Quem se beneficia com a mudança de entendimento sobre prisão após a 2ª instância? Por Marcelo Lopes
Quem se beneficia com a mudança de entendimento sobre prisão após a 2ª instância?
O STF (Supremo Tribunal Federal) deve decidir se condenados após a segunda instância de julgamento devem ser presos ou aguardar em liberdade até que sejam esgotados todos os recursos cabíveis na esfera do Código de Processo Penal.
No entendimento de uma das correntes doutrinárias do Direito, há que se interpretar a expressão ninguém será considerado culpado até o trânsito em julgado de sentença penal condenatória, contida no art. 5º, inciso LVII, da CF/88, como o esgotamento de todas as possibilidades recursais – o que, no caso das cortes superiores do Brasil, pode significar a procrastinação do processo durante anos e até décadas, culminando na prescrição da pena.

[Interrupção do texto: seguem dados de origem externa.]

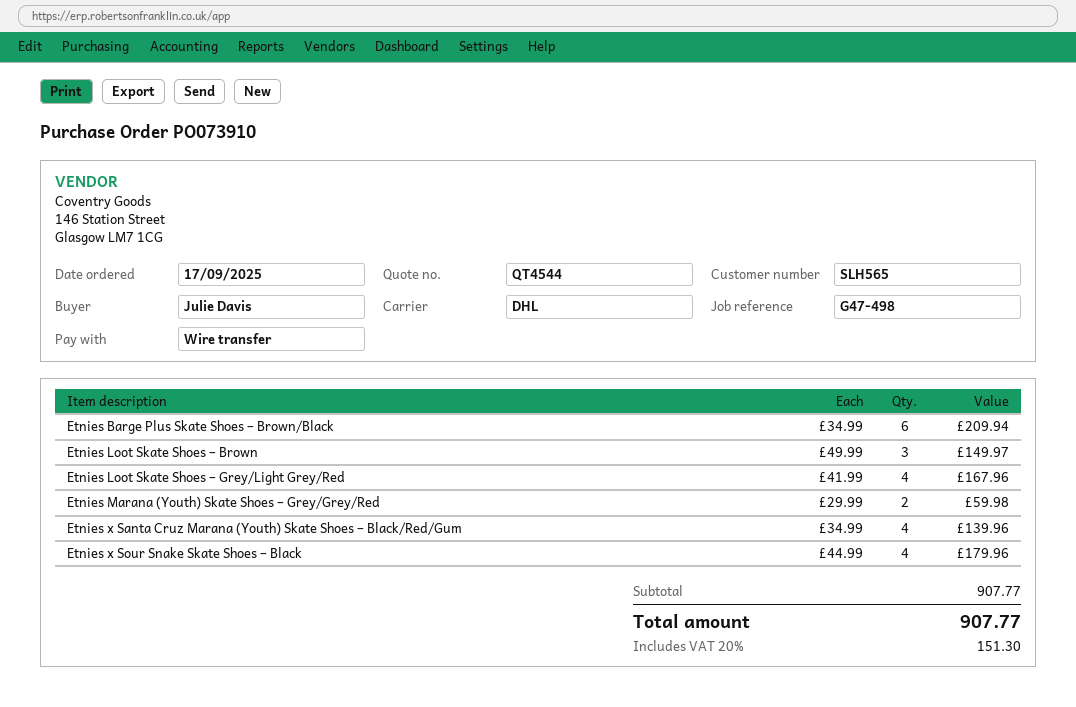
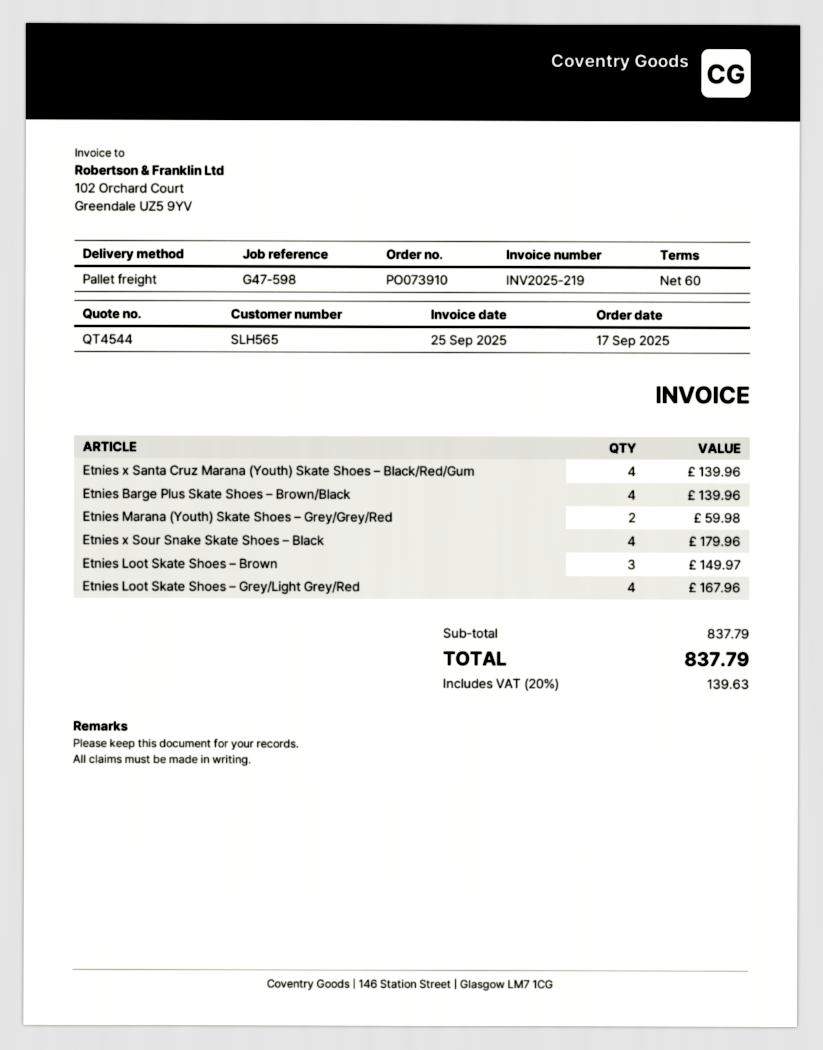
reference: G47-498 -> G47-598
shipping method: DHL -> pallet freight
Etnies Barge Plus Skate Shoes – Brown/Black: 6 for 209.94 -> 4 for 139.96
subtotal: 907.77 -> 837.79
tax: 20% = 151.30 -> 20% = 139.63
total: 907.77 -> 837.79

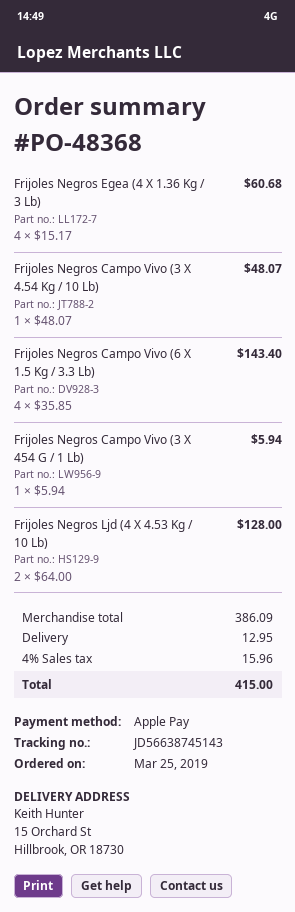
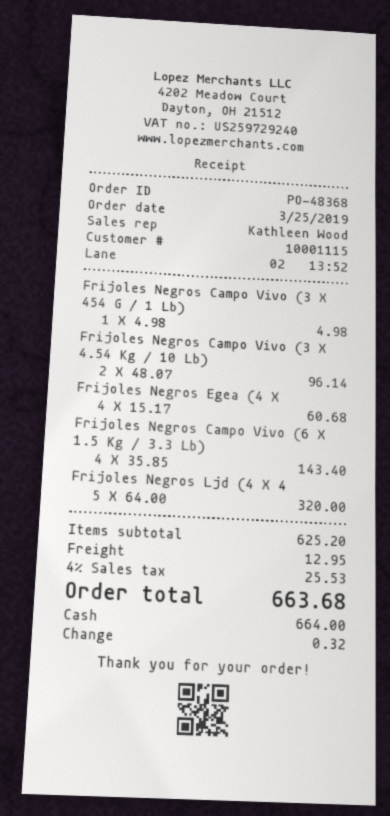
payment method: Apple Pay -> cash
Frijoles Negros Campo Vivo (3 X 4.54 Kg / 10 Lb): 1 x 48.07 = 48.07 -> 2 x 48.07 = 96.14
Frijoles Negros Campo Vivo (3 X 454 G / 1 Lb): 1 x 5.94 = 5.94 -> 1 x 4.98 = 4.98
Frijoles Negros Ljd (4 X 4.53 Kg / 10 Lb): 2 x 64.00 = 128.00 -> 5 x 64.00 = 320.00
subtotal: 386.09 -> 625.20
tax: 4% = 15.96 -> 4% = 25.53
total: 415.00 -> 663.68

A interpretação do dispositivo legal em vigor desde 2016, em consonância com a maior parte de países desenvolvidos, é de que o trânsito em julgado se dá após a condenação em primeiro grau, no âmbito dos Fóruns Criminais, seguida de ratificação da decisão nos Tribunais de Justiça. Depois da condenação pelo Colegiado, o réu pode recorrer às cortes superiores (STJ e STF), mas deve aguardar preso o julgamento dos recursos, que não irão mais versar sobre fatos e provas; apenas sobre possíveis e eventuais ilegalidades.
Uma possível mudança de posicionamento da Corte Superior, chamada de ativismo judicial, devido a uma lacuna legislativa sobre o assunto que obriga o Judiciário a apresentar definições legais para casos concretos, interessa coincidentemente a grande parte da classe política brasileira e empresários – principalmente aos envolvidos em crimes de corrupção e lavagem de dinheiro, presos no andamento da operação Lava jato, que alegam cerceamento de defesa. Mas será esse o problema mais latente no âmbito do Direito Penal?
É bom não perder de vista também a constatação de que, a cada 100 crimes praticados no Brasil, menos de 5%, em média, são efetivamente investigados e terminam em condenação. Essa constatação comprova que a mudança de paradigma no tocante à prisão após a segunda instância de julgamento está longe de ser o principal gargalo do Direito Penal Brasileiro…
O Brasil tem uma população carcerária que já ultrapassou a casa de 800 mil presos, segundo o CNJ (Conselho Nacional de Justiça). Desse número, mais de 330 mil detentos são presos provisórios (um a cada três presos aguarda julgamento). Isto é, encontram-se encarcerados sem terem passado pelo julgamento de uma única instância do Poder Judiciário. O que dizer sobre cerceamento de defesa nesse contexto? Como explicar a privação da liberdade de alguém, por anos, sem um único julgamento?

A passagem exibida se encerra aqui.